Following the recent passing of legislation which effectively laid the groundwork for a system of haulage permits in the event of a no-deal Brexit, the government’s proposals have now been laid out in full. A Department of Transport paper, published last month, sets out a lottery-style system which would be used to allocate the limited number of international haulage permits if Britain ends up leaving the European Union without a deal.
Under a no-deal Brexit, freight and haulage companies will require ECMT (European Conference of Ministers of Transport) permits for their vehicles to operate within the EU zone. The problem with this scenario is that the total number of permits available through the scheme is extremely limited – according to estimates by the Road Haulage Association (RHA) the number of available permits amounts to only around 5% of the total that would be required to accommodate the UK’s existing haulage businesses.
The paper reveals that a number of criteria will be taken into account when assessing applications for ECMT permits from hauliers, including vehicle emissions levels, the number of international journeys made in the prior 12 months, the proportion of haulage journeys that are international, and the types of goods carried. However, as the government expects to receive more applications than there will be permits available, there will also be “an element of random selection”.
The Department for Trade has said that utilising a weighted random element in the scoring of applications should help ensure that it will not only be the largest, highest-scoring operators who will be able to qualify for permits, but that smaller and medium-sized haulage businesses will also have a fair chance of receiving an allocation. The paper estimates that “around four times as many operators will receive permits if an element of weighted random selection is included”.
In a statement, the RHA said that international hauliers “cannot be expected to maintain the flow of exports to the rest of Europe if their livelihoods depend on what is, in effect, a lottery system for permits”. RHA chief executive, Richard Burnett, said: “Many thousands of UK businesses depend on a reliable transport system to get their goods across the Channel and into Europe as quickly as possible … This latest suggestion is, at best, farcical. The effectiveness of the supply chain relies on planning. But how can the operators of 38,000 trucks possibly make plans when there will only be 1,224 permits to go around?”
The Federation of Small Businesses also expressed concerns that the ECMT lottery system could be damaging for UK businesses: “So far, the government has released three tranches of information that really hit home the message that a chaotic no-deal Brexit will be damaging and dangerous for our small firms.
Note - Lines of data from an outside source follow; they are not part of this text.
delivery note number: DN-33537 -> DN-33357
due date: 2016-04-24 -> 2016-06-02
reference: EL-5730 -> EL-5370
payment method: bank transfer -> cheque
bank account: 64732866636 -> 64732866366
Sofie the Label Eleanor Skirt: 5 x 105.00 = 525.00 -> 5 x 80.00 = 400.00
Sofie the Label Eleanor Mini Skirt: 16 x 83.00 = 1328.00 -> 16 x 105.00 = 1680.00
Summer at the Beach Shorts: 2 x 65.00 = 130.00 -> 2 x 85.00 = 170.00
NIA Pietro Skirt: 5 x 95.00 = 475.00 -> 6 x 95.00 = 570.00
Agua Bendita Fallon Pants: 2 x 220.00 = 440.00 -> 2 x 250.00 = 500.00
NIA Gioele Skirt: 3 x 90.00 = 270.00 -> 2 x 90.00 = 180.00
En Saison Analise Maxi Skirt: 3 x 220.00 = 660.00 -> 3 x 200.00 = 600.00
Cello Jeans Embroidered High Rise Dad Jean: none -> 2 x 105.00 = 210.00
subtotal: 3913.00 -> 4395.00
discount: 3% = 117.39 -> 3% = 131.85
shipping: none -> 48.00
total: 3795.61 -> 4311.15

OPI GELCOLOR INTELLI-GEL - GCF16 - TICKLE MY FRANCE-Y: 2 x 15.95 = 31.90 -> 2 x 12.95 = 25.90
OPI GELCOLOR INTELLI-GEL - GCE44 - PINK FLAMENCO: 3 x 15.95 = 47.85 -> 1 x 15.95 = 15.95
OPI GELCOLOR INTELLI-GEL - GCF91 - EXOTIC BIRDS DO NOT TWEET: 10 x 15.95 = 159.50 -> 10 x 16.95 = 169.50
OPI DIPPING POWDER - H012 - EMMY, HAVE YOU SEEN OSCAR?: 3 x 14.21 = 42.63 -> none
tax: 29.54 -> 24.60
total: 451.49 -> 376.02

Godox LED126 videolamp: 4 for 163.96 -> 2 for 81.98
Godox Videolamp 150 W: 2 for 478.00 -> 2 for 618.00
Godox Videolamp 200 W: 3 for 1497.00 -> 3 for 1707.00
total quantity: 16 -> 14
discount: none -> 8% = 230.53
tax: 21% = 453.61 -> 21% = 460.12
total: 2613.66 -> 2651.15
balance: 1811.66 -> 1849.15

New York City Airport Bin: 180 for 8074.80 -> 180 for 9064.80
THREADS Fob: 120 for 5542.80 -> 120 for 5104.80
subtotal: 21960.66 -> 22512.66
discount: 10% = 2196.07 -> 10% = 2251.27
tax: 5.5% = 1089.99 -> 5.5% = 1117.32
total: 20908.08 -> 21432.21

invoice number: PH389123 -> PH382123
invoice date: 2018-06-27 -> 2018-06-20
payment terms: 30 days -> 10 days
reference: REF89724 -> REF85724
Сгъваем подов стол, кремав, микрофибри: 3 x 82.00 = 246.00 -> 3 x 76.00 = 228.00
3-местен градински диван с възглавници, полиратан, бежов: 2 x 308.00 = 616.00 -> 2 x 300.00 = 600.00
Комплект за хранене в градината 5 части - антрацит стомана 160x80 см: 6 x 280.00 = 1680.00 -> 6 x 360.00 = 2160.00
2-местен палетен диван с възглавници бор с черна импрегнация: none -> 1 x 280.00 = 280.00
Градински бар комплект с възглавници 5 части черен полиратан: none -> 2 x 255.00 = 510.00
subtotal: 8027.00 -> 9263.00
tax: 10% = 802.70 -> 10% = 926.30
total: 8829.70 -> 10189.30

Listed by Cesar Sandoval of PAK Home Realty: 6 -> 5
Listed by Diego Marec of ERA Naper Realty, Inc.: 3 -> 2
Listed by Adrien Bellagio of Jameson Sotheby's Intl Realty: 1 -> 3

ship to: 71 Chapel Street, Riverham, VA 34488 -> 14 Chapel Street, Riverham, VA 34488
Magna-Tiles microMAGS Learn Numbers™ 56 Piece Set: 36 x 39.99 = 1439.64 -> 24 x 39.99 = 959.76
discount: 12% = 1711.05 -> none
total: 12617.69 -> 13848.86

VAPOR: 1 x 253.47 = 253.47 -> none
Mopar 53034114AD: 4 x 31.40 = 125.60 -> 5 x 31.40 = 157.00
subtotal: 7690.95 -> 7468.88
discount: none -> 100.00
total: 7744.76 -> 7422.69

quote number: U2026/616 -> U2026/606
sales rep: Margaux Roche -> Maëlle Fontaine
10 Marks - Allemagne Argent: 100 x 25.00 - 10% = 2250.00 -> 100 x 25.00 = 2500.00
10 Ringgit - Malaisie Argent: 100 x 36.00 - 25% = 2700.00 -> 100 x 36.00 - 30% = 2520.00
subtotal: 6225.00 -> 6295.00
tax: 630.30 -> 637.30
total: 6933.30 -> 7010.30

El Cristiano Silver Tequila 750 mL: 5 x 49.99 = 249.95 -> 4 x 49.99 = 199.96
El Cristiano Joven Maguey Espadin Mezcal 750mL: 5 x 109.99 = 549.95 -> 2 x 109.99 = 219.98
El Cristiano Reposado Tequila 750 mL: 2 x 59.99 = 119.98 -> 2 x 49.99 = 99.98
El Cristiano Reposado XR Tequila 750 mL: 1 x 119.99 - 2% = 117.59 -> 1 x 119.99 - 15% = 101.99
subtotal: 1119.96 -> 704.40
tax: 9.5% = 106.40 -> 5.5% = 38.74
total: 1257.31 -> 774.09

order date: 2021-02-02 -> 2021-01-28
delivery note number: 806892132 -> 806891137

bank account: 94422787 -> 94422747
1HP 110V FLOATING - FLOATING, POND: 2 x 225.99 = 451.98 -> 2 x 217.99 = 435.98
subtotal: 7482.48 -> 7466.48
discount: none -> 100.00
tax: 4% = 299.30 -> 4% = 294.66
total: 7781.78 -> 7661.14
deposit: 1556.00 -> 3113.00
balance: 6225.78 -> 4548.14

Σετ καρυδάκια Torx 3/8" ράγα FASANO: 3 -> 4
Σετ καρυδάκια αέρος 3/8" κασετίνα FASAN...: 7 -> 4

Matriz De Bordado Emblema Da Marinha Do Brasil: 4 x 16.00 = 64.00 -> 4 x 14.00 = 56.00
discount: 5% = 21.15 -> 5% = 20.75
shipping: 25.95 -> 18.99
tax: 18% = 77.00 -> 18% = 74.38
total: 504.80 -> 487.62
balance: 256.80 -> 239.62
Many smaller firms rely on hauliers for delivering goods across the EU and for bringing goods in. A no-deal Brexit could pose a real threat to these businesses as EU community licences issued by the UK might not be automatically recognised by the EU and the fall-back permit option (ECMT), by the government’s admission, are too small in number to compensate.”
Labour MP Daniel Zeichner, the former shadow transport minister, also commented: “This is yet another sector where Brexit is threatening absolute chaos. If haulage permits become a lottery to get hold of, I don’t think anyone will be thankful to have to wait longer for their new phone or to find their supermarket delivery doesn’t have half the things they ordered in it because they’re stuck in Calais.”